**EXERCISE BRIEF**
Which of the lines below include "природе"? Each one should be copied out.
************
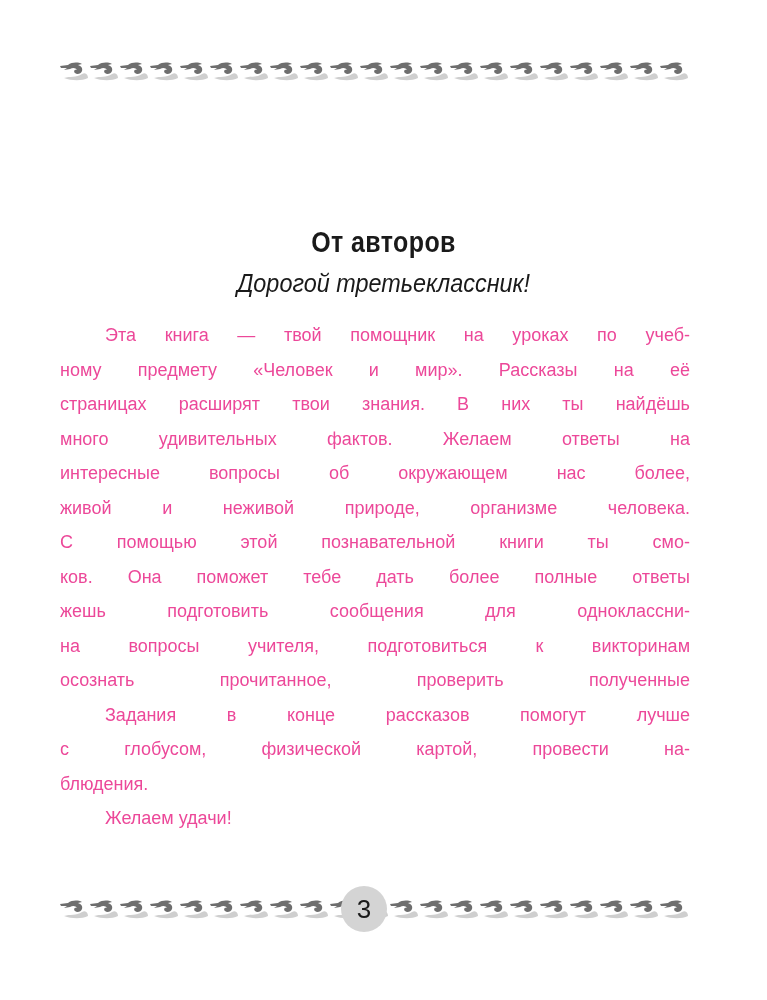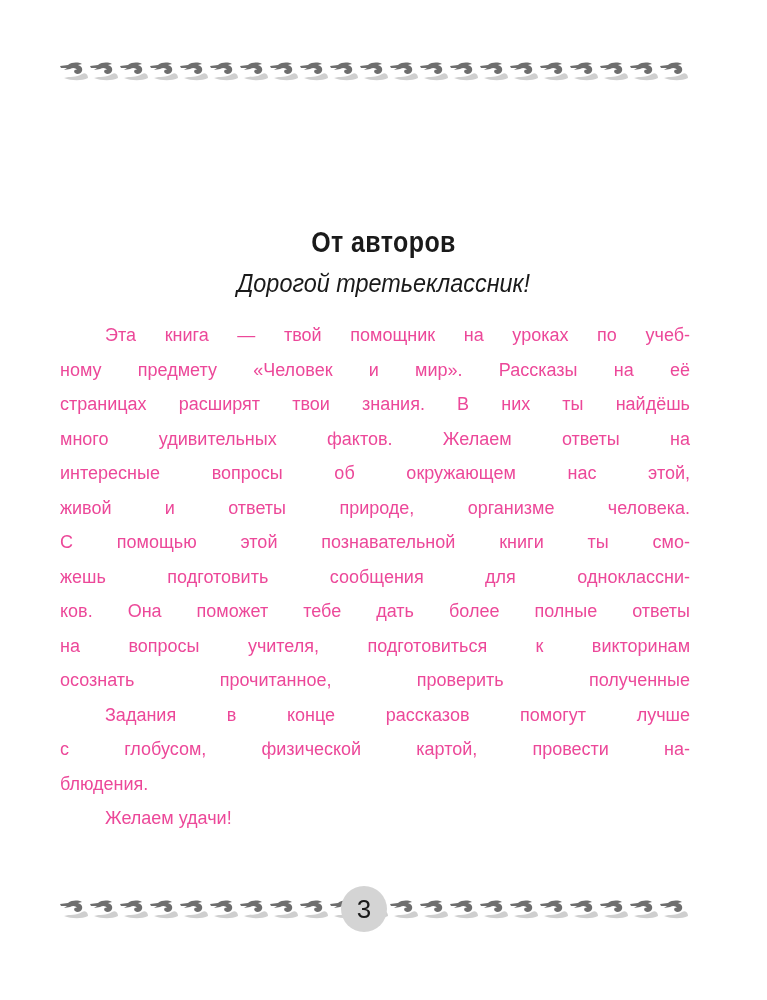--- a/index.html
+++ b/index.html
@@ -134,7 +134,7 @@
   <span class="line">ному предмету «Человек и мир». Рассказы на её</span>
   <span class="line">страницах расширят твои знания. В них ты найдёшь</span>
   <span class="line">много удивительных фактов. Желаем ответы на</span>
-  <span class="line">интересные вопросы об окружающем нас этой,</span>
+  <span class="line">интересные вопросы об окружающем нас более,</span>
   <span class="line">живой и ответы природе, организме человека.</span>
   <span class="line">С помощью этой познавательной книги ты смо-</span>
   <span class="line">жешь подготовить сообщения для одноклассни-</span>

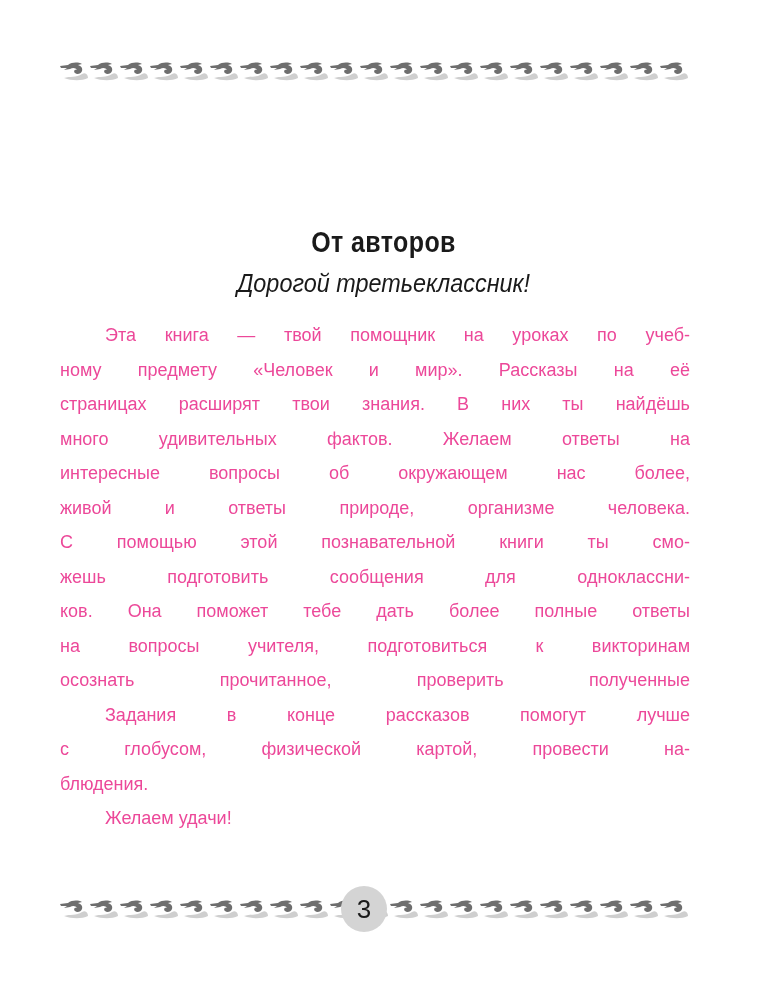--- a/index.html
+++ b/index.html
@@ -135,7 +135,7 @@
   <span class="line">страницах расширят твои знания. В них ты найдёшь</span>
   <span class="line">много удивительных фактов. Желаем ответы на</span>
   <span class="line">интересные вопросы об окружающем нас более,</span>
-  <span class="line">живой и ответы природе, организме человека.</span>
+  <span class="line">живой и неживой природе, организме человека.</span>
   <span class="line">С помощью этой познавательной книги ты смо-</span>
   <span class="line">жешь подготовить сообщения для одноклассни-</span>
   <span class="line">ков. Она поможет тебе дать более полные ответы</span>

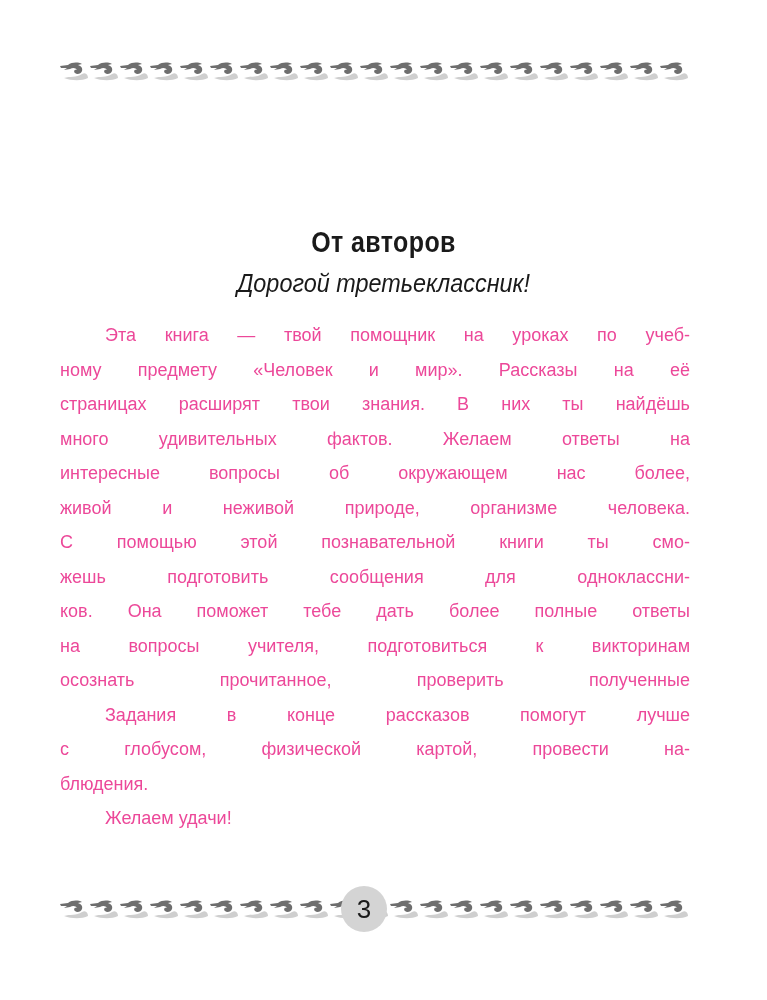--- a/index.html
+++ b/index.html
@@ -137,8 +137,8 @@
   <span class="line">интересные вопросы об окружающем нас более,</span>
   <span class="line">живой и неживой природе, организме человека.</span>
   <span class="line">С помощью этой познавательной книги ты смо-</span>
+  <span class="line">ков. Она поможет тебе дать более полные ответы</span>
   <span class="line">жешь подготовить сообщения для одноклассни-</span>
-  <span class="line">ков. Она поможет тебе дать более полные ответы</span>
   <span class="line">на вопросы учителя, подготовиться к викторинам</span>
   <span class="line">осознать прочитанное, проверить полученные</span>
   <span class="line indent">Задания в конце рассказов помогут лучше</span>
************
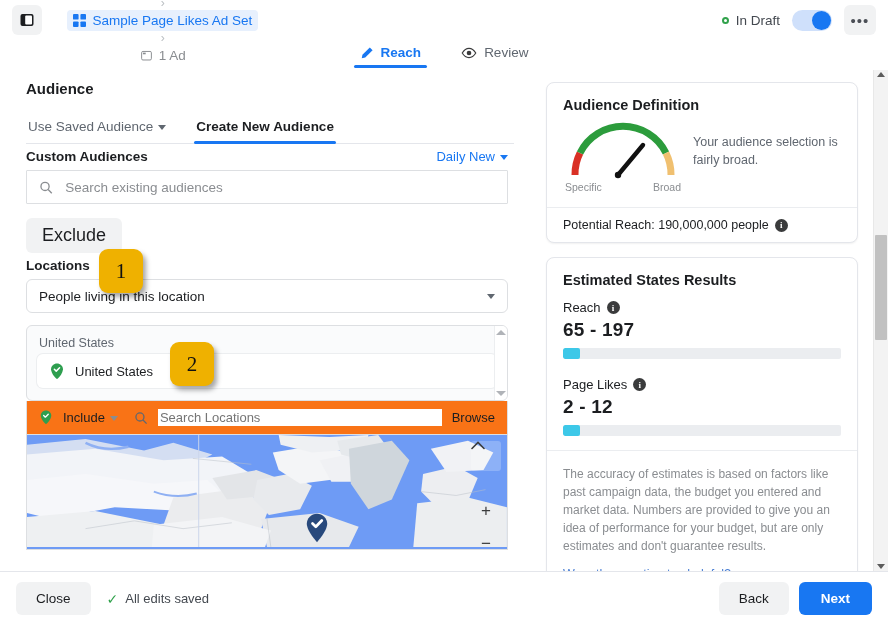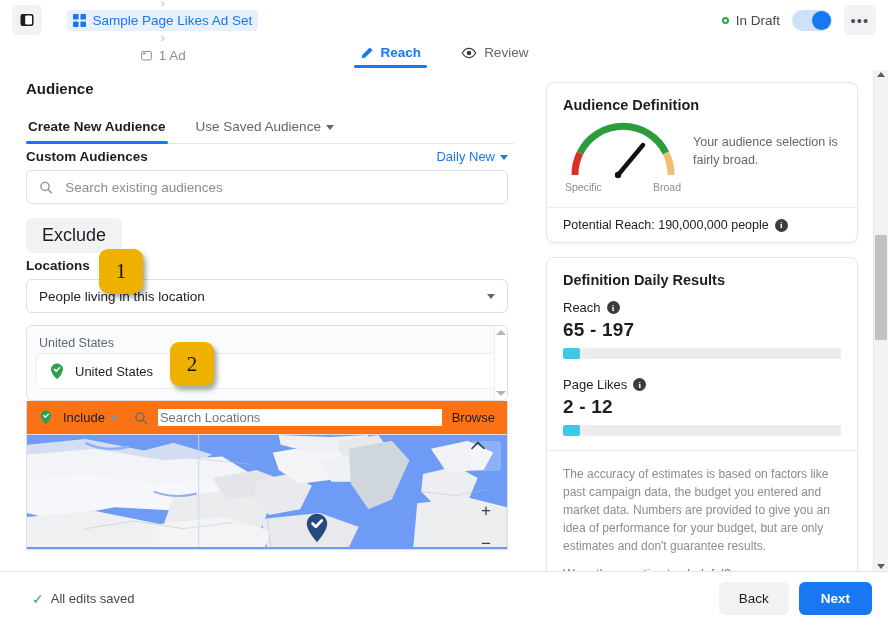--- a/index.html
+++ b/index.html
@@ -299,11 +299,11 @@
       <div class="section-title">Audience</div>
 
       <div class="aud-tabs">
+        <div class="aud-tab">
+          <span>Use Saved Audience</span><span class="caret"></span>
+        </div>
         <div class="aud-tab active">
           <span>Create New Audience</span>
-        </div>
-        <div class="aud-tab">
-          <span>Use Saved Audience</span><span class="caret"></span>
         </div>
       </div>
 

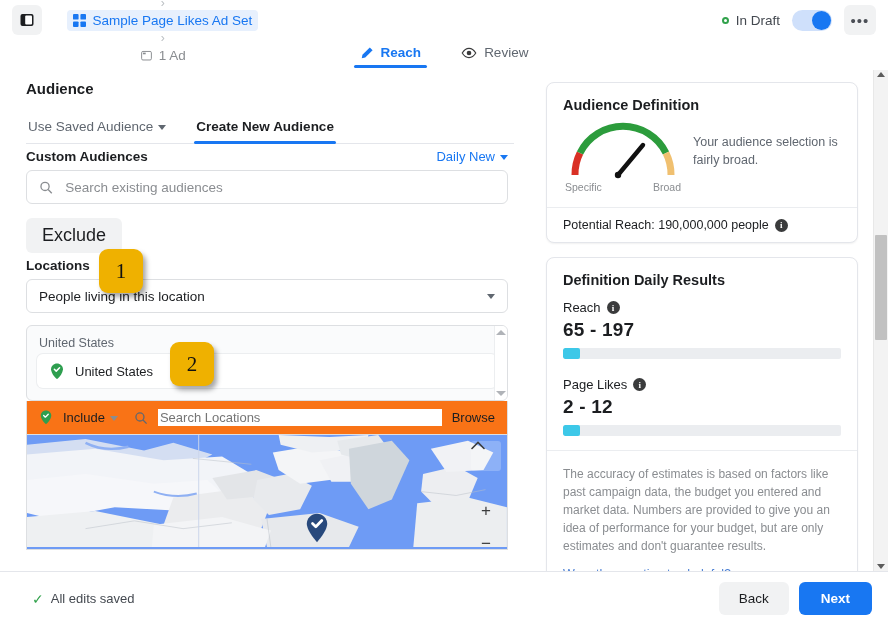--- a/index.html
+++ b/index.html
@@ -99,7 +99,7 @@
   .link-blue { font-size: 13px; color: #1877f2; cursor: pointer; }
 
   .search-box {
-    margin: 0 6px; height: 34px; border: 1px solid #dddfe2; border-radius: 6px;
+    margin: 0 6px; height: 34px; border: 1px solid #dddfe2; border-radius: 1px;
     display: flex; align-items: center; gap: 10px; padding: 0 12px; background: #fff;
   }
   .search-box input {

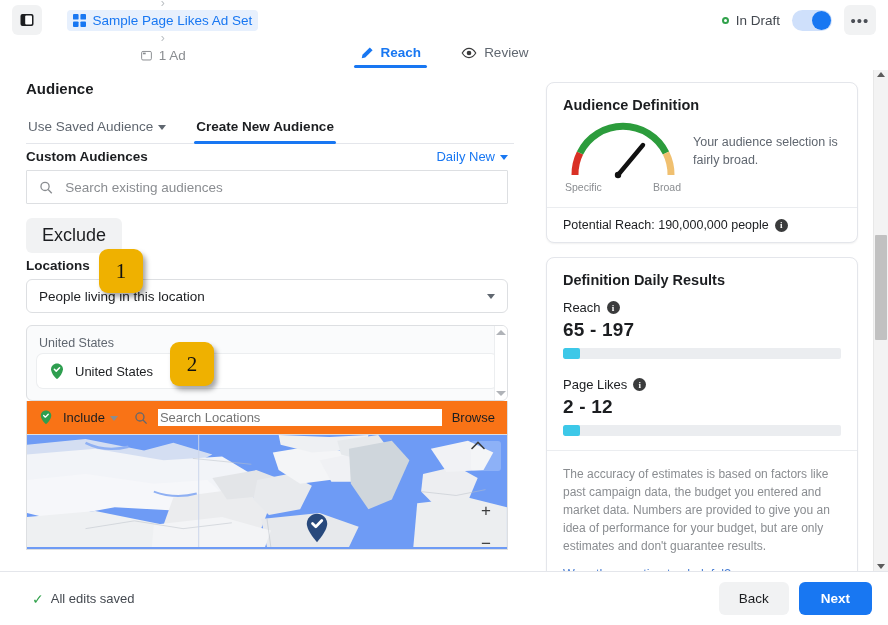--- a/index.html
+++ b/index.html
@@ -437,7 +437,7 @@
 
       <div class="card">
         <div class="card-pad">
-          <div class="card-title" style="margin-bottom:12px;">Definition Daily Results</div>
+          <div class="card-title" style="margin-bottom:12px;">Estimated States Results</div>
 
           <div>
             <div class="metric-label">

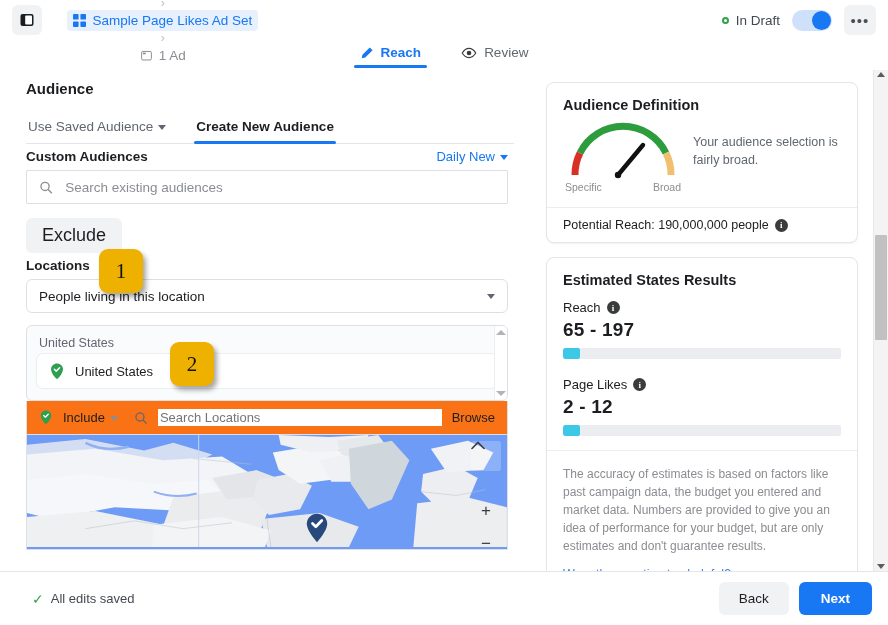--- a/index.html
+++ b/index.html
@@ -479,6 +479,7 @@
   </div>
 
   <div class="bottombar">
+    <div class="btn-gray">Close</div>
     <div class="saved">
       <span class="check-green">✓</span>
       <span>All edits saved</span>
************
**FINISHED TASK**
   <span class="line">живой и ответы природе, организме человека.</span>
-  <span class="line">живой и ответы природе, организме человека.</span>
+  <span class="line">живой и неживой природе, организме человека.</span>
   <span class="line">живой и неживой природе, организме человека.</span>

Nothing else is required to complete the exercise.